Where: Mr. Smalls, Millvale.
When: 8 p.m. Friday.
Tickets: Sold out; i.ticketweb.com; 1-866-468-3401.
Frightened Rabbit formed in 2003, taking its name from a nickname that the singer's mother applied to her shy son. His shyness did not extend to getting his songs on paper and performing them in front of people. His countrymen provided all the inspiration he needed.
"When I first started writing songs it was because of bands like the Delgados and Mogwai and Teenage Fanclub and Belle and Sebastian," he says. "And now I'm influenced by our contemporaries and peers like The Phantom Band, The Twilight Sad, Withered Hand. There's such a rich history of Scottish bands, and so much to like and be influenced by, so it's been so integral to everything I've done."
Frightened Rabbit debuted in 2006 with "Sing the Greys" and released it in the States a year later, accompanied by a tour. Pitchfork's 7.5 review praised the band for displaying Glasgow's love of "rough-edged, unpolished indie rock." The 2008 follow-up, "The Midnight Organ Fight," drew wider acclaim for being a near-classic breakup album fueled by his emotional writing and honest, beautiful delivery. (The tour brought the band to Carnegie Mellon University.) Two years later, the buzz continued to build with "The Winter of Mixed Drinks," another acclaimed and deeply personal effort that he said was "about an escape and maybe even a slight breakdown."
The band made its U.S. television debut on "Late Night with Jimmy Fallon" and toured here with Death Cab for Cutie, including a show at Stage AE.
For the band's fourth record, Mr. Hutchison found a new approach to making an album.
"We started from the outset writing with the band," he says. "That was a new thing for us. That's a very important step to make. I think I maybe became bored with the way it was working before. I could see patterns in the way I was writing, and I don't think that's healthy. It was a necessary shot in the arm. They got involved and it was the right time, the right thing to do."
Likewise, he started out writing from less of a personal point of view.
"Really, the intention was to write the entire record about other people's records lives," he says. But then he experienced another breakup, resulting in more anguished romance songs such as "If You Were Me" and "The Oil Slick."
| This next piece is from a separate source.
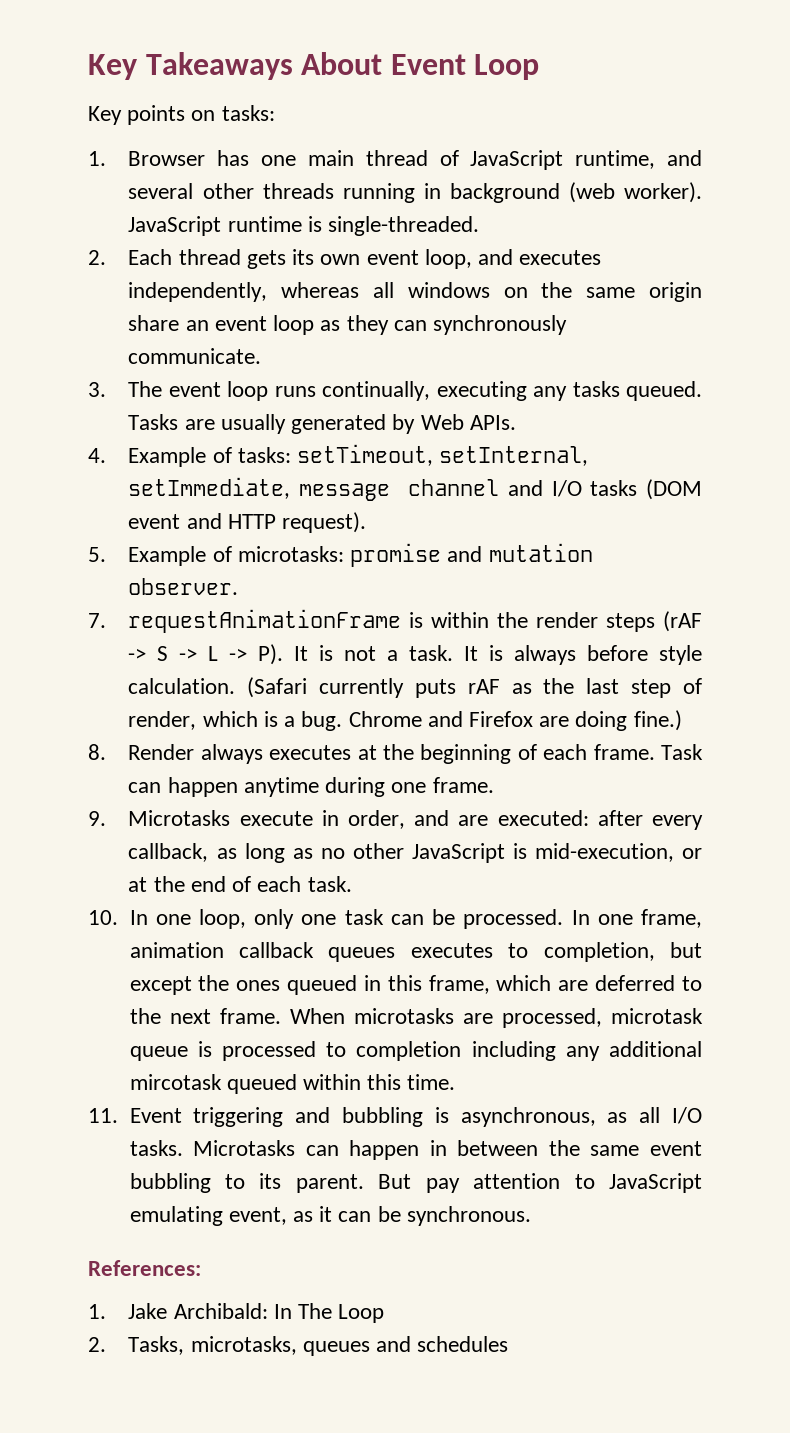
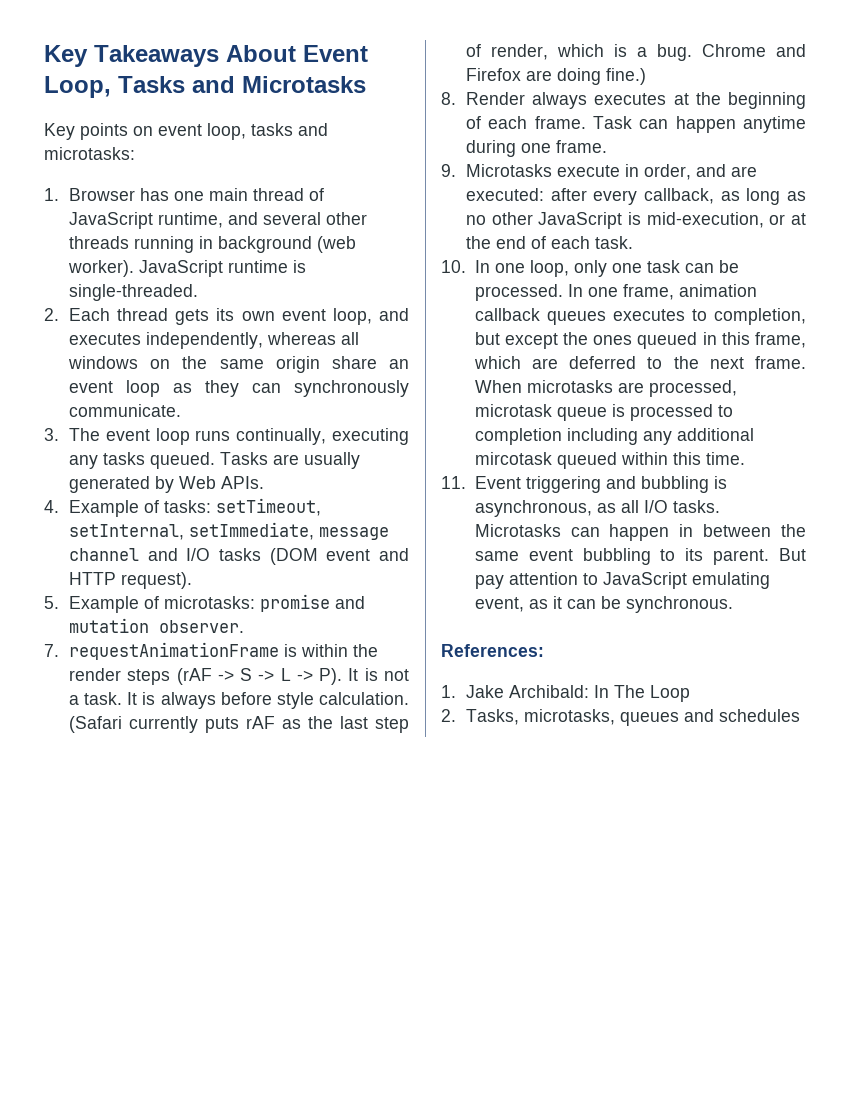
- Key Takeaways About Event Loop
+ Key Takeaways About Event Loop, Tasks and Microtasks
- Key points on tasks:
+ Key points on event loop, tasks and microtasks:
"Some things happen in my own life that I need to work out through the songs," he says. "I wasn't going to ignore that it was happening and continue writing in the same way for the sake of it. However, I did keep forward a mode of language that I started with songs like 'State Hospital,' 'Acts of Man,' 'Backyard Skulls,' so it wasn't a total about face turn. I needed to figure it out, I guess."
Being an indie jumping to a major label, Atlantic, was all positive, he says.
"If anything it was much more freeing. We had more time, we had more resources. There was very little major-label meddling. As far as I'm concerned we never had so much freedom or time to make a record."
A common complaint for indies going major is the label's demand for singles.
"That dirty word never came up once," he says. "We just wrote in the way that we've always written, and they got singles anyway. I've always been writing pop music anyway. It's not the standard out-and-out kind of boy-band pop music. But it's a verse/chorus, it's clear simple melodies And that's been the modus operandi of the band from the outset."